### PROBLEM DETAILS
From the line containing "[178,257,219,268] make ->" through the last line of the entries below, transcribe each line exactly, excluding any picture.

### TASK INPUTS
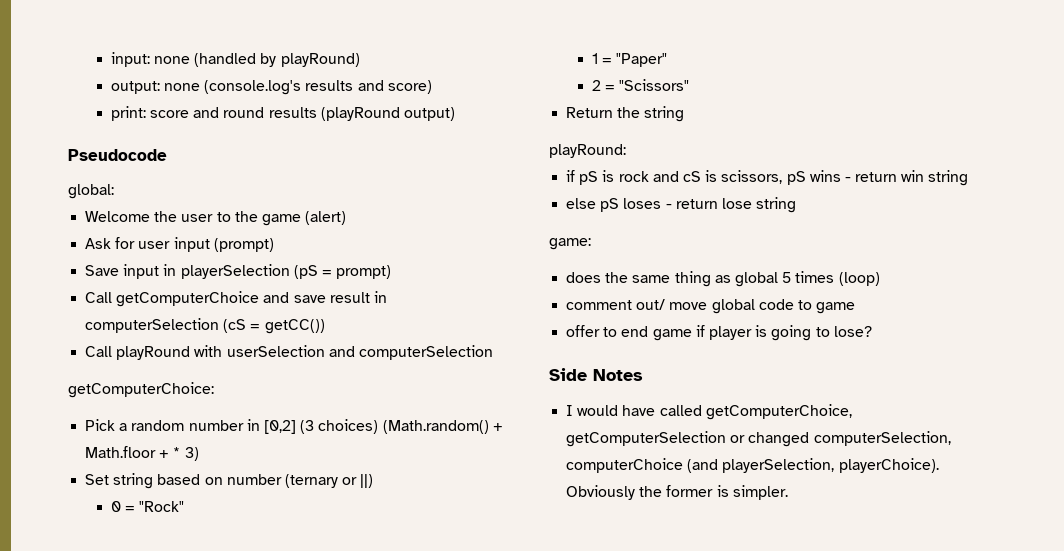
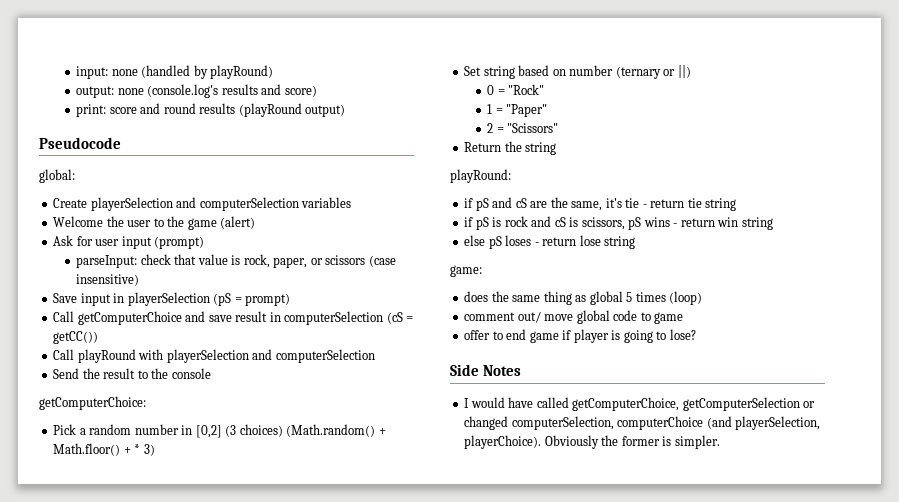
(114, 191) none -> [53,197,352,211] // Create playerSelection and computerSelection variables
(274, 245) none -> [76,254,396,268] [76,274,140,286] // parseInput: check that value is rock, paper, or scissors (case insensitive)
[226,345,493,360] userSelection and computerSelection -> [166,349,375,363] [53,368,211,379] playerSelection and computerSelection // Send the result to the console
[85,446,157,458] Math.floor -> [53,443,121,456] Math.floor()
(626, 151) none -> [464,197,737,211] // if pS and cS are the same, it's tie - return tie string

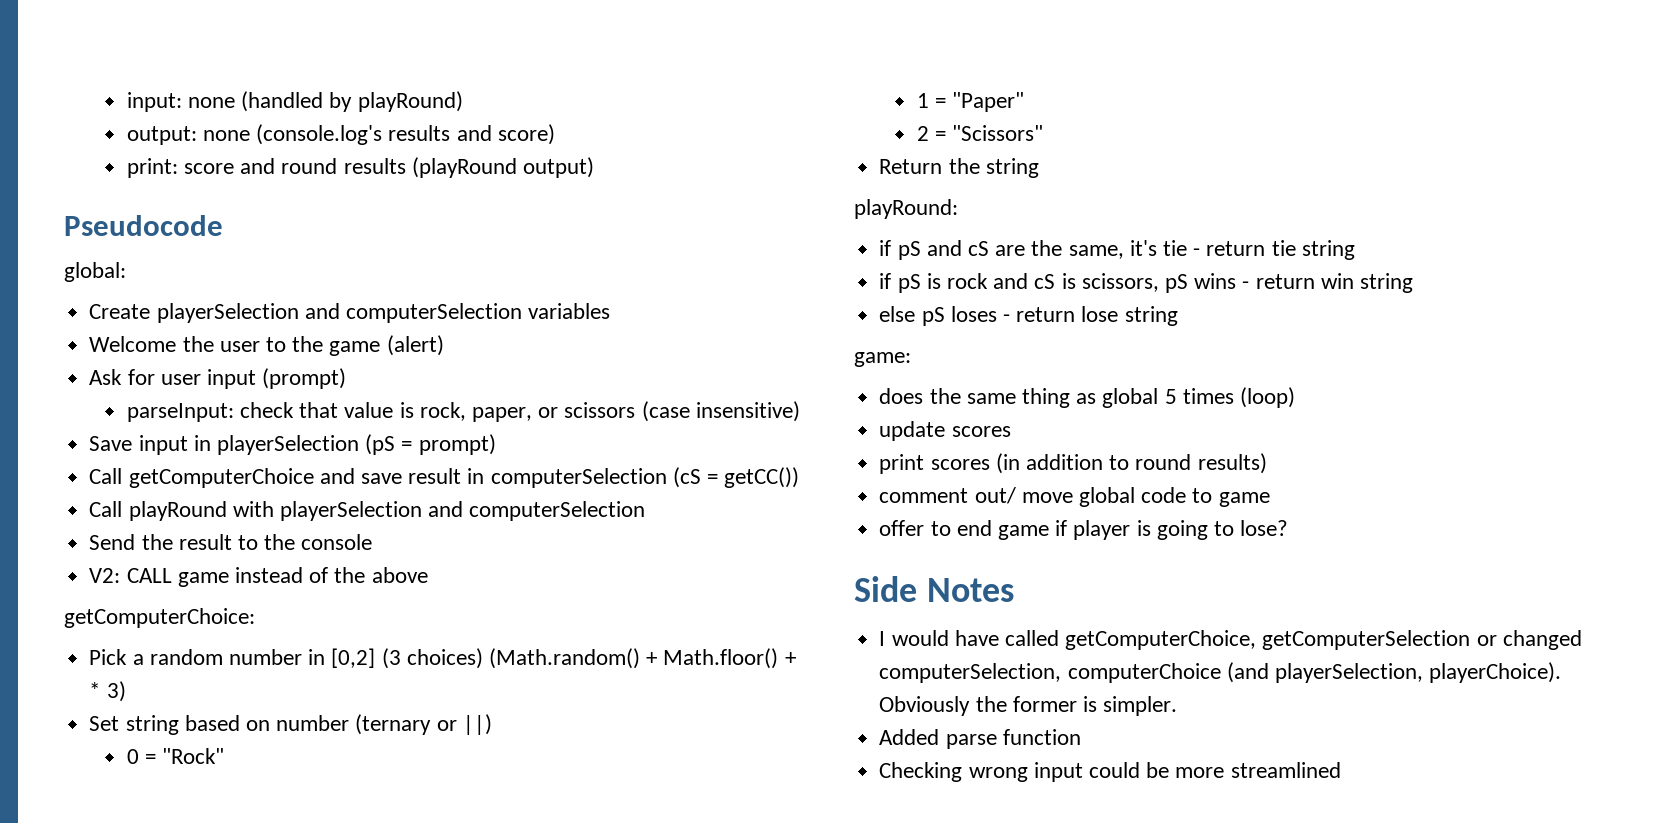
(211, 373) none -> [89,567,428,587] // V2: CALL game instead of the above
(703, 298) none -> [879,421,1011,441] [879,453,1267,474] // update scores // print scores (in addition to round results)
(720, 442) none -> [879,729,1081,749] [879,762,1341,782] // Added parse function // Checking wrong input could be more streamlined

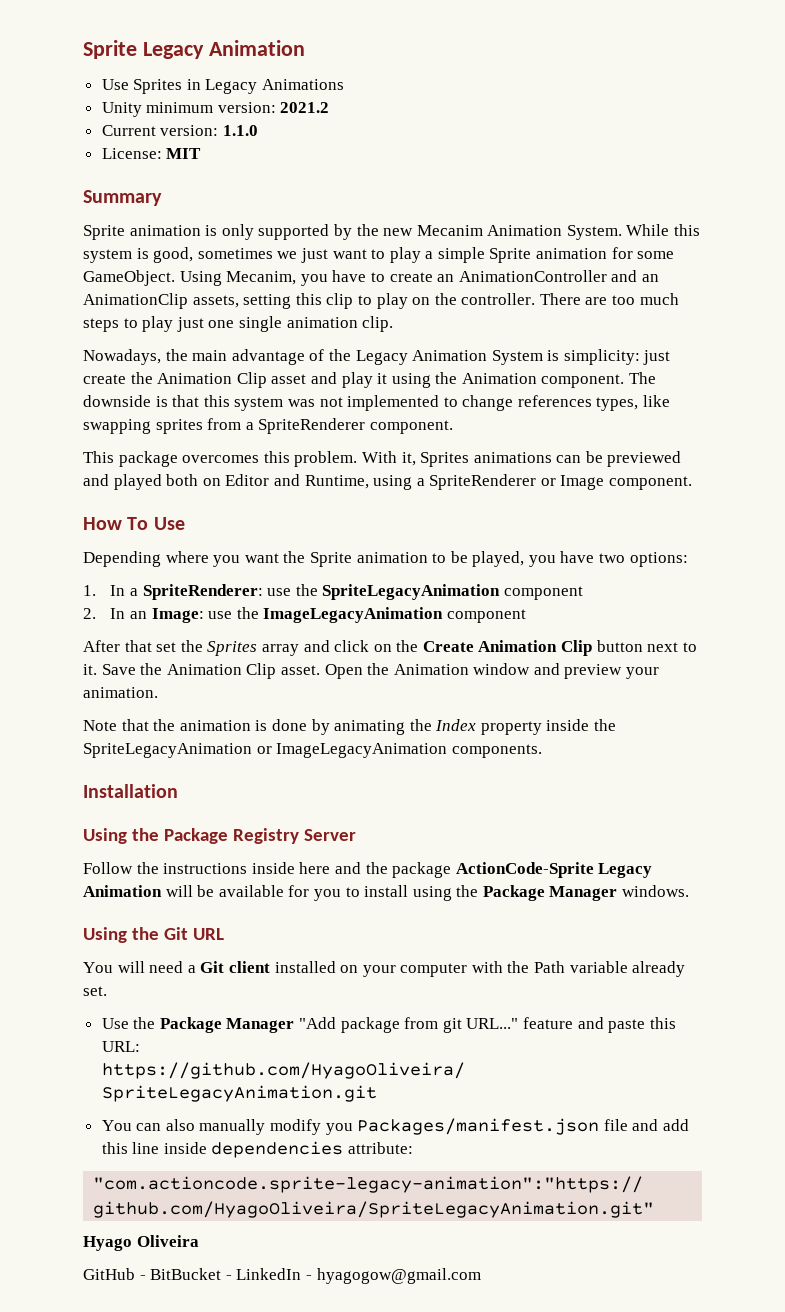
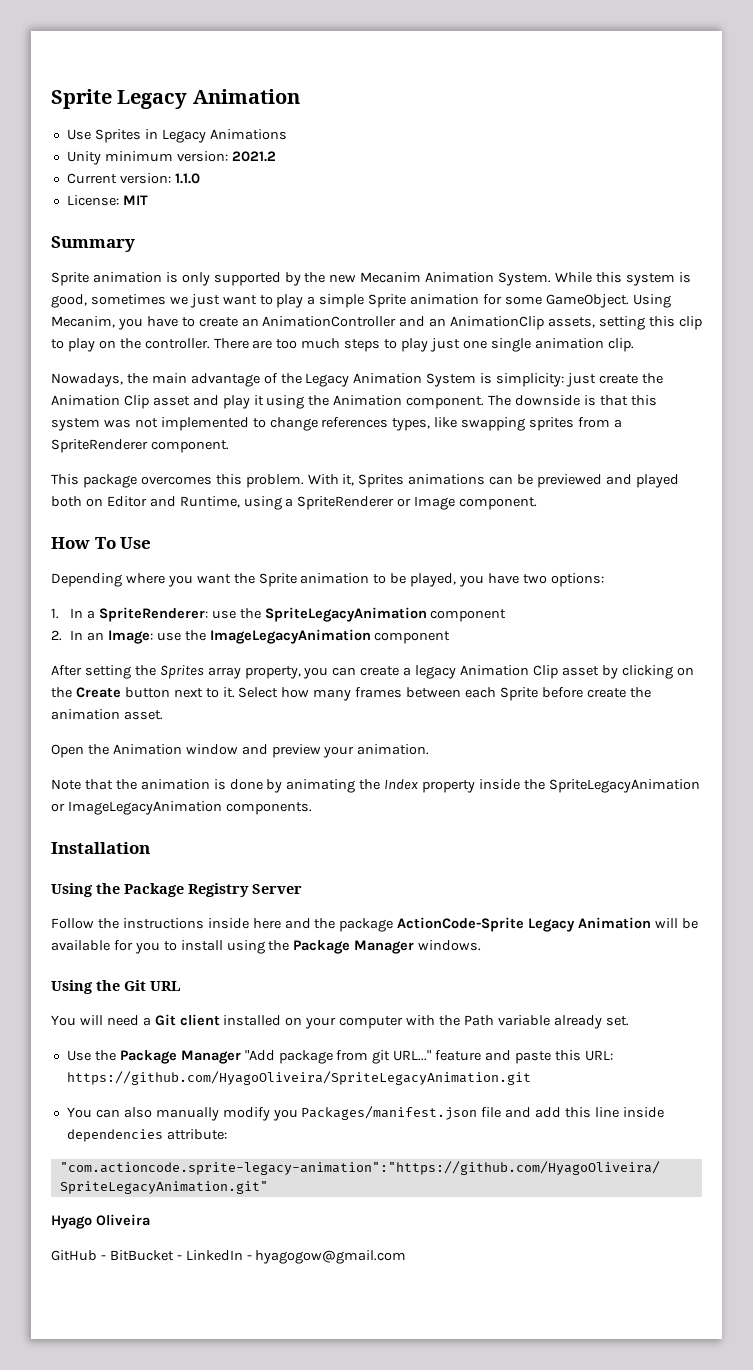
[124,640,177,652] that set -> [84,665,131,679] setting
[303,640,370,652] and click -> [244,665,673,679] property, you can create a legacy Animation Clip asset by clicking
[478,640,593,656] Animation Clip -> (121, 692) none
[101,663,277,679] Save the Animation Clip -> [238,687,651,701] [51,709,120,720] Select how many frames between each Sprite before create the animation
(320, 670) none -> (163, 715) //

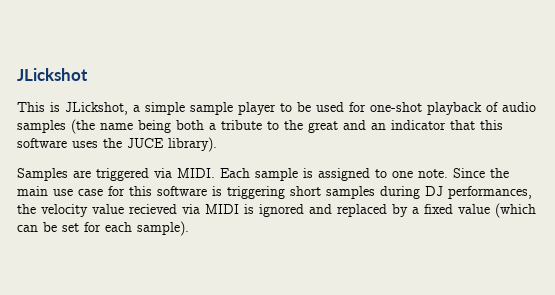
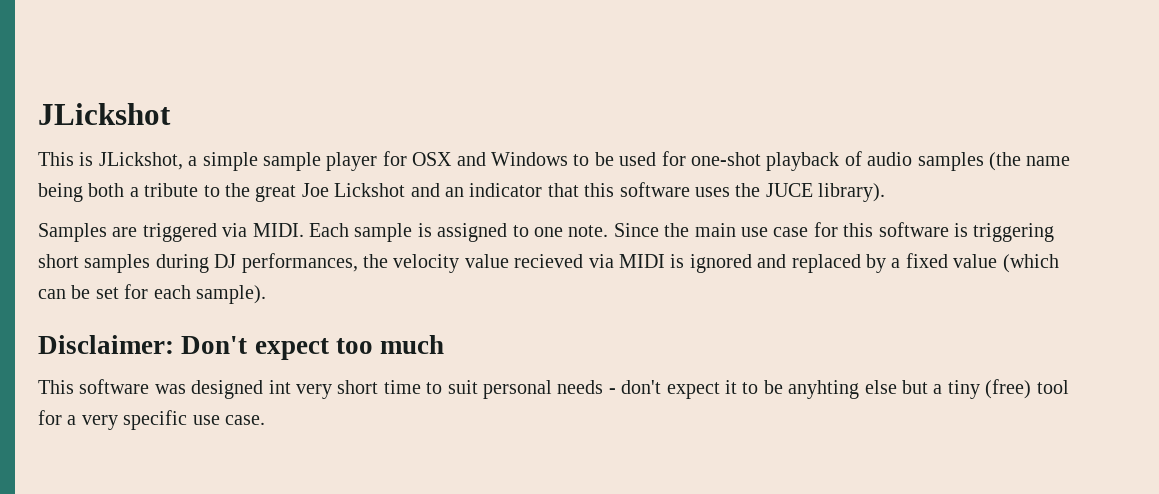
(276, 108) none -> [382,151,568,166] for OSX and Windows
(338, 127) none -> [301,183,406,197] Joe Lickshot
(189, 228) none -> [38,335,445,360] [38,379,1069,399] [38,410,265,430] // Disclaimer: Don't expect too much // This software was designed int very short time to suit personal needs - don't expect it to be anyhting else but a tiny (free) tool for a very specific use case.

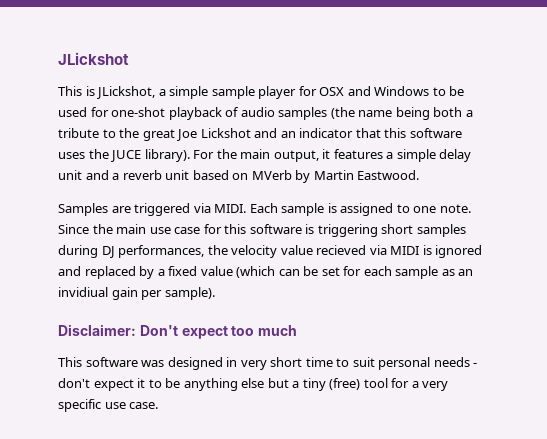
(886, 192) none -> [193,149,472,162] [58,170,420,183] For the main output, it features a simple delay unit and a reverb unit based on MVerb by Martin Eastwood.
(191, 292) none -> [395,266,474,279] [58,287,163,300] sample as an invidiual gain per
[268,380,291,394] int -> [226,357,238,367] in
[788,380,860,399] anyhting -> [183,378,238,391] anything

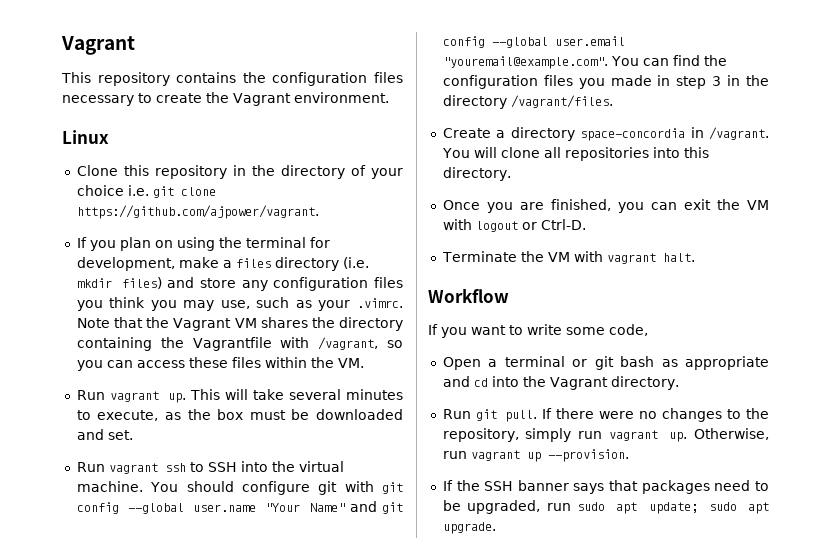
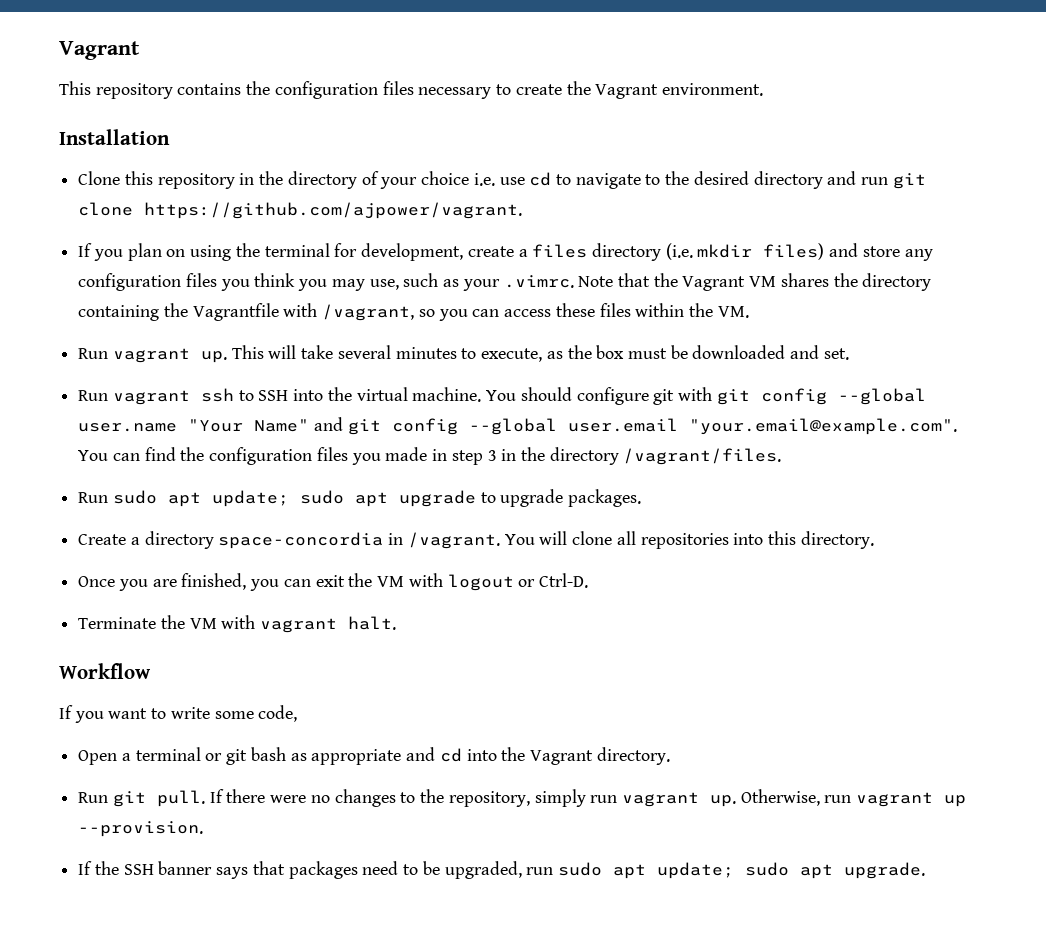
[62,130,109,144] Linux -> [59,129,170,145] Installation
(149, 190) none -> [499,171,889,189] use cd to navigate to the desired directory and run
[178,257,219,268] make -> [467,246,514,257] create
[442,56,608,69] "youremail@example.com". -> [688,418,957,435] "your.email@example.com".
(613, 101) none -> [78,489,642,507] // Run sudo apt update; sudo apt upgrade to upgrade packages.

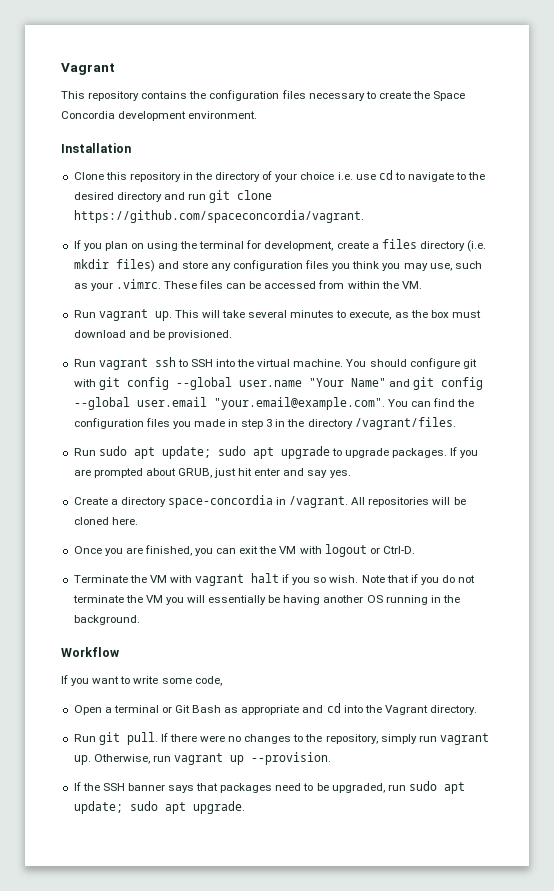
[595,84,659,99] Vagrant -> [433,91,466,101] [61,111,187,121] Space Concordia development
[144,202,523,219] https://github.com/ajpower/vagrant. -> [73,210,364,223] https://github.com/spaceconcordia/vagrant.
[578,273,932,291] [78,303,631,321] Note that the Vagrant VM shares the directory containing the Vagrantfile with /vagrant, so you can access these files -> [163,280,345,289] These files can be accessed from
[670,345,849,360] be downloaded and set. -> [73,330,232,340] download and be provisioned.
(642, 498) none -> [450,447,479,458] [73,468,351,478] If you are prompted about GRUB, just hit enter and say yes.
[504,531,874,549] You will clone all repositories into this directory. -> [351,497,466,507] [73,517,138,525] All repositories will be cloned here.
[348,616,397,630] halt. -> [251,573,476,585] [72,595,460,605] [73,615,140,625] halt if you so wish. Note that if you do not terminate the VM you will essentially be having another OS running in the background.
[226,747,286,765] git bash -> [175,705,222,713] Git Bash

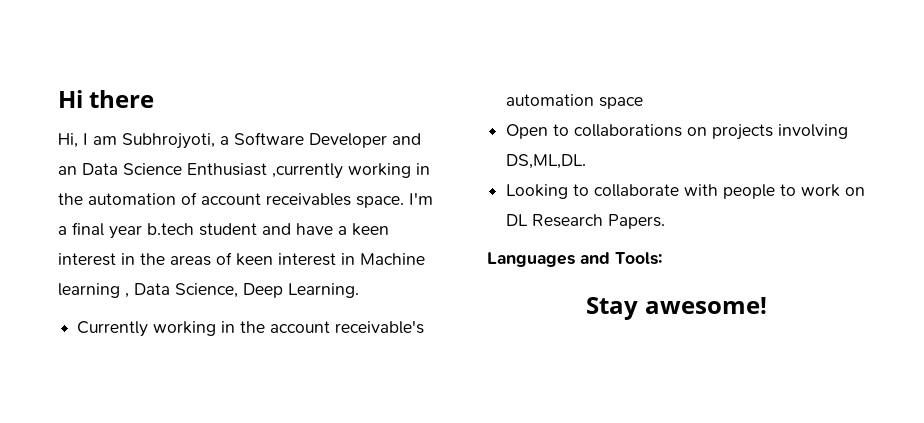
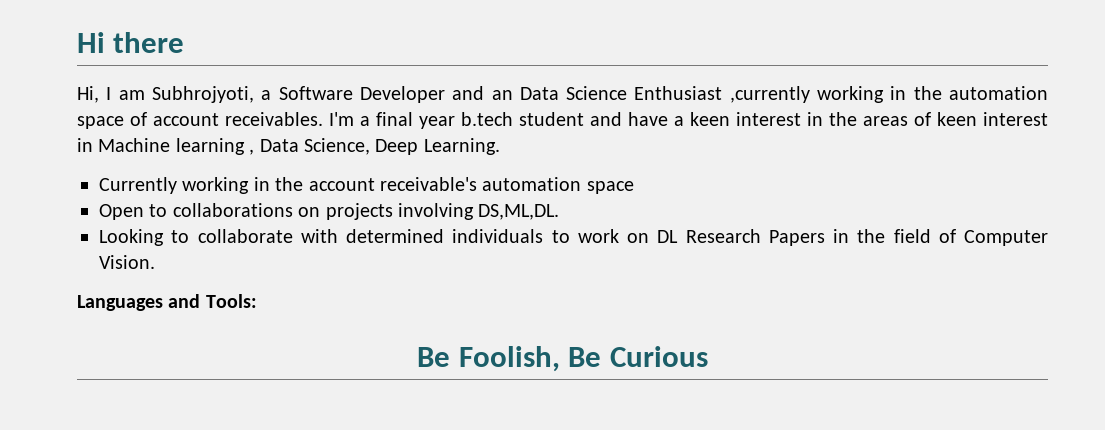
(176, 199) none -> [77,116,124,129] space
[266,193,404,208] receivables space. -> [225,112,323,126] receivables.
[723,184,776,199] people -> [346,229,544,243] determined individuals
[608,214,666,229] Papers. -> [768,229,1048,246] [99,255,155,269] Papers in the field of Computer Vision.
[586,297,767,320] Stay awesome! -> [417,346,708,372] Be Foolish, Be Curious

### ANSWER FOR THIS EXERCISE
[178,257,219,268] make -> [467,246,514,257] create
[442,56,608,69] "youremail@example.com". -> [688,418,957,435] "your.email@example.com".
(613, 101) none -> [78,489,642,507] // Run sudo apt update; sudo apt upgrade to upgrade packages.

[595,84,659,99] Vagrant -> [433,91,466,101] [61,111,187,121] Space Concordia development
[144,202,523,219] https://github.com/ajpower/vagrant. -> [73,210,364,223] https://github.com/spaceconcordia/vagrant.
[578,273,932,291] [78,303,631,321] Note that the Vagrant VM shares the directory containing the Vagrantfile with /vagrant, so you can access these files -> [163,280,345,289] These files can be accessed from
[670,345,849,360] be downloaded and set. -> [73,330,232,340] download and be provisioned.
(642, 498) none -> [450,447,479,458] [73,468,351,478] If you are prompted about GRUB, just hit enter and say yes.
[504,531,874,549] You will clone all repositories into this directory. -> [351,497,466,507] [73,517,138,525] All repositories will be cloned here.
[348,616,397,630] halt. -> [251,573,476,585] [72,595,460,605] [73,615,140,625] halt if you so wish. Note that if you do not terminate the VM you will essentially be having another OS running in the background.
[226,747,286,765] git bash -> [175,705,222,713] Git Bash

(176, 199) none -> [77,116,124,129] space
[266,193,404,208] receivables space. -> [225,112,323,126] receivables.
[723,184,776,199] people -> [346,229,544,243] determined individuals
[608,214,666,229] Papers. -> [768,229,1048,246] [99,255,155,269] Papers in the field of Computer Vision.
[586,297,767,320] Stay awesome! -> [417,346,708,372] Be Foolish, Be Curious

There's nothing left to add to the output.